Не давайте себя ни в чем уговаривать, заговаривать! Кто же это ваш ближний? И если вы даже действуете «для ближнего» – творите вы все же не для него!
Отучитесь вы наконец от этого “для”, вы творцы! Ваша добродетель именно и хочет, чтобы вы ничего не делали “для” и “ради” и “потому что”. Против этих лживых маленьких слов вы должны залепить ваше ухо.
“Для ближнего” – это добродетель только маленьких людей: там говорится: “равное за равное” и “рука руку моет”: – они не имеют ни силы, ни права на ваше себялюбие.
Ваше себялюбие, о творцы, есть предусмотрительность и предвидение беременных: чего никто не видал глазами – плод, – то охраняет и бережет и питает вся ваша любовь.
Где вся ваша любовь, у вашего ребенка, там и вся ваша добродетель!

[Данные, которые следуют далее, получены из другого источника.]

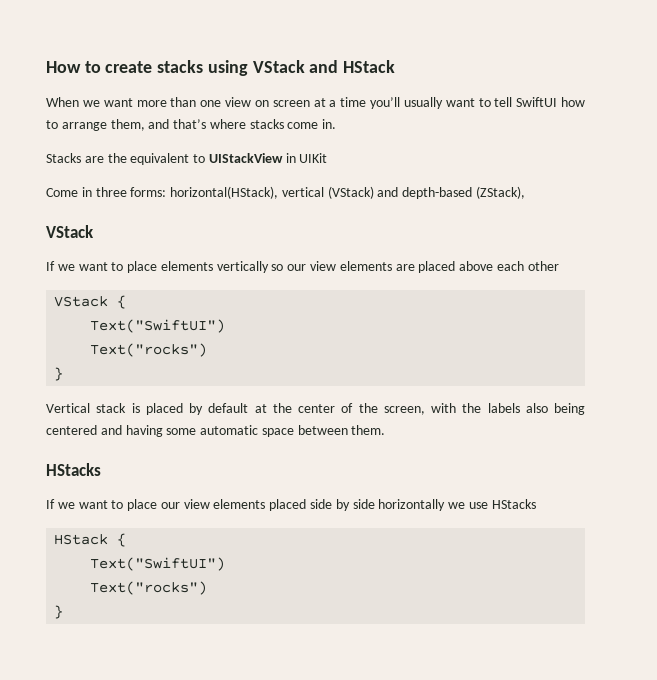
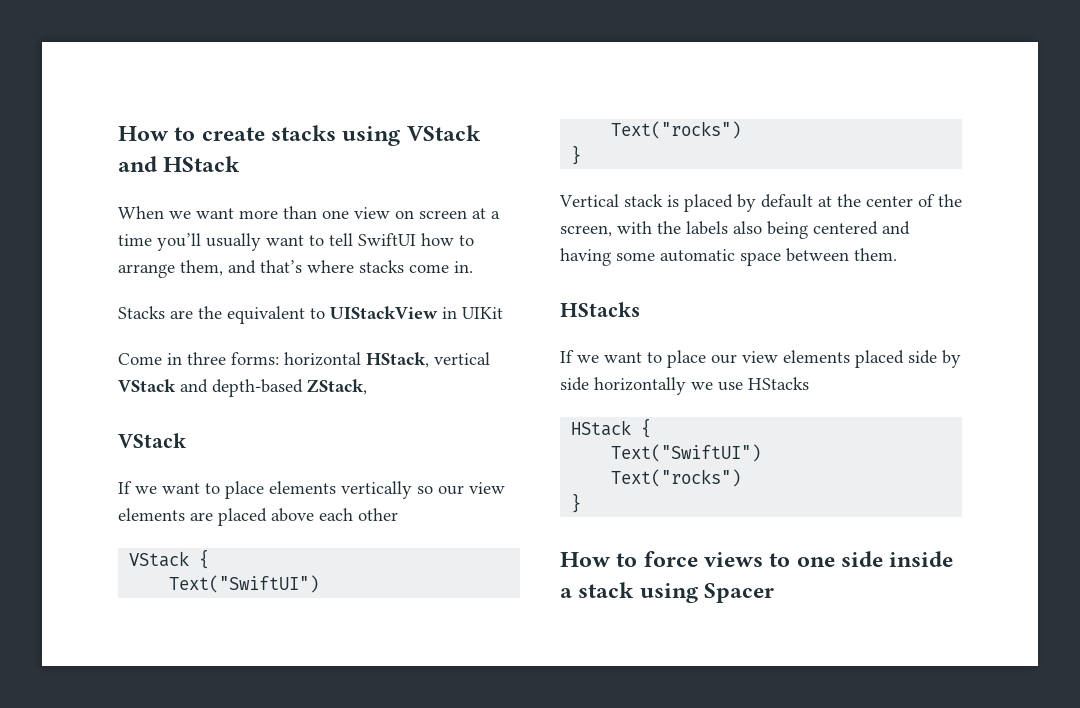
- Come in three forms: horizontal(HStack), vertical (VStack) and depth-based (ZStack),
+ Come in three forms: horizontal HStack, vertical VStack and depth-based ZStack,
+ How to force views to one side inside a stack using Spacer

Ваше дело, ваша воля – вот ваш “ближний”; не давайте себе внушать ложных оценок!»
Эта проповедь ясно показывает, как неудачно название себялюбия для описываемого здесь побуждения[97 - Да и как мог бы восхвалять настоящее себялюбие Заратустра, проповедник самоотверженной любви к дальнему, с негодованием восклицающий: «Ненавистен мне вырождающийся дух, который говорит: все для меня!»
]. Себялюбием нельзя назвать заботливость беременных о плоде, уход за будущим ребенком; и следовательно, то, что здесь приравнивается любви к плоду – любовь к делу – походит на эгоизм так же мало, как и «предусмотрительность беременных». Материнская любовь к плоду, приводимая здесь в виде примера, достойного «творцов» побуждения, есть один из тех блестящих образов, которыми гениальный художник Ницше умеет пояснить свою мысль лучше, чем то могли бы сделать десятки страниц отвлеченного анализа. В самом деле, что может быть бескорыстнее и трогательнее этой любви к плоду? А между тем она есть не альтруизм, не любовь к живущему, видимому «ближнему», а лишь любовь к чему-то созидающемуся, будущему, творимому, любовь не к человеку, а к «призраку» будущего человека. И как мать любит и бережет своего будущего ребенка, так и все «творцы», проповедует Заратустра, должны беречь и любить те призраки, которые они стремятся воплотить в жизнь; любовь к этим призракам – любовь бескорыстная, так же мало задумывающаяся о цели и пользе их для себя и других, как материнская любовь – о цели и пользе рождения ребенка, – должна быть краеугольным камнем добродетели творцов, основой их морального поведения. «Ваше дело – вот ваш ближний» – в этих словах содержится лишь повторение мысли: «выше любви к людям я ценю любовь к вещам и призракам»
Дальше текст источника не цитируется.